The most common way to utilize a solid lubricant is to apply it to a metal surface as a film or surface coating of a thin layer of soft film, typically molybdenum disulphide, artificially deposited on the surfaces. Coatings of solid lubricant are built up atom by atom yielding a mechanically strong surface layer with a long service life and the minimum quantity of solid lubricant.

== Geotribology ==
The term "geotribology" was first stated by Harmen Blok with no significant discussion. Later, geotribology framework was employed to analyze the flow mechanics of granular sand. Even though tribological concepts can be utilized to many geosciences phenomena, the two research communities are separated. In earth science, many tribological concepts were applied successively, particularly in rock friction analyses. The asperity-asperity contact mechanism was applied to rock friction experiments that led to the rate-state friction law that prevails in earthquake analyses.

== Tribology in high dust and dirty areas ==
High dust areas and dirt environments can weigh profoundly on a lubricant due to the high risk of particle contamination. These contaminants readily form a grinding paste, causing failure of tribosystems and subsequently damaging of equipment.

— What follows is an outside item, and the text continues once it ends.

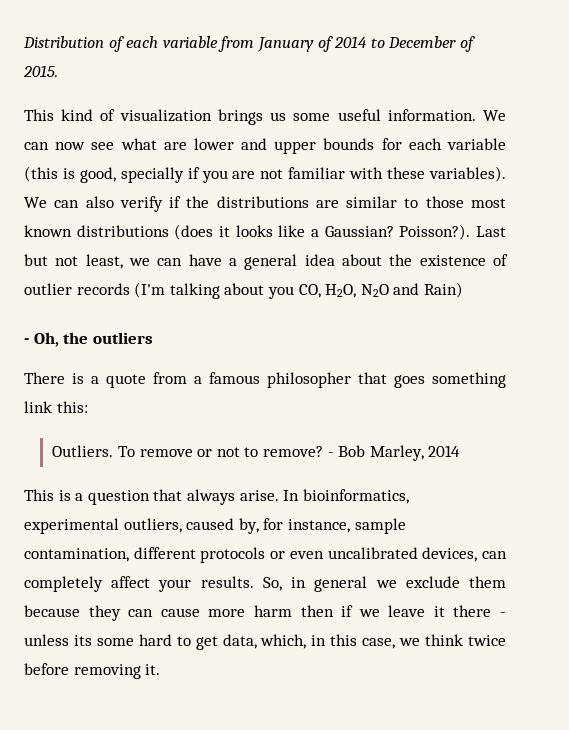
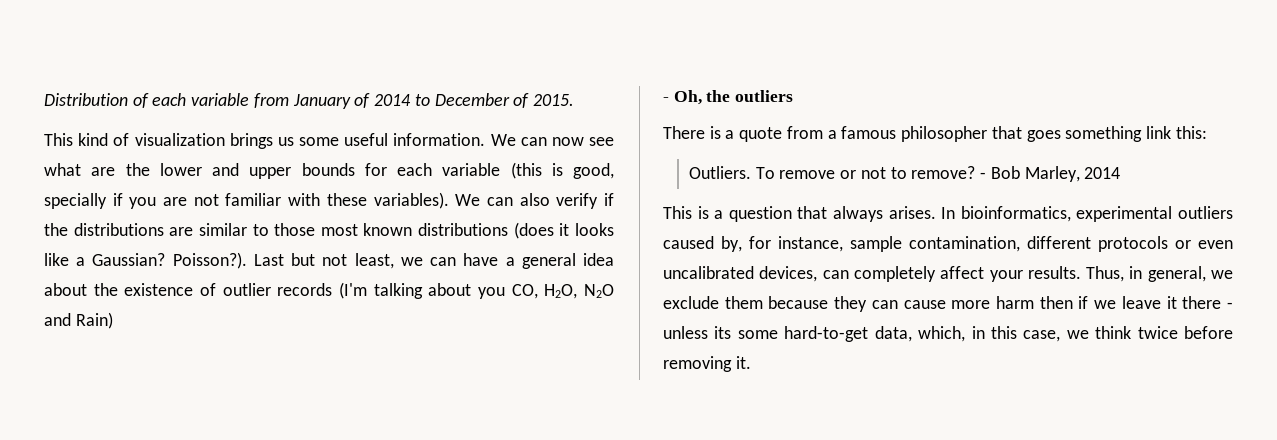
(187, 146) none -> [125,163,150,176] the
[239,490,279,501] arise. -> [888,206,936,219] arises.
[123,518,182,533] outliers, -> [1178,206,1233,219] outliers
[262,576,368,592] So, in general -> [1086,266,1206,282] Thus, in general,
[138,634,218,650] hard to get -> [784,326,869,342] hard-to-get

This type of contamination most frequently takes place when airborne or stagnant particles gain access to the lubrication system through open ports and hatches, especially in systems with negative pressure. Half of a bearing loss of usefulness can be attributed to wear. This wear, which occurs through surface abrasion, fatigue and adhesion, is often the result of particle contamination.

== Tribology in radiation environments ==
In radiation environments, liquid lubricants can decompose. Suitable solid lubricants can extend the operation of systems beyond 10^{6} rads while maintaining relatively low coefficients of friction.

== Tribology for limited weight applications ==
In weight-limited spacecraft and rovers, solid lubrication has the advantage of weighing substantially less than liquid lubrication. The elimination (or limited use) of liquid lubricants and their replacement by solid lubricants would reduce spacecraft weight and, therefore, have a dramatic impact on mission extent and craft maneuverability.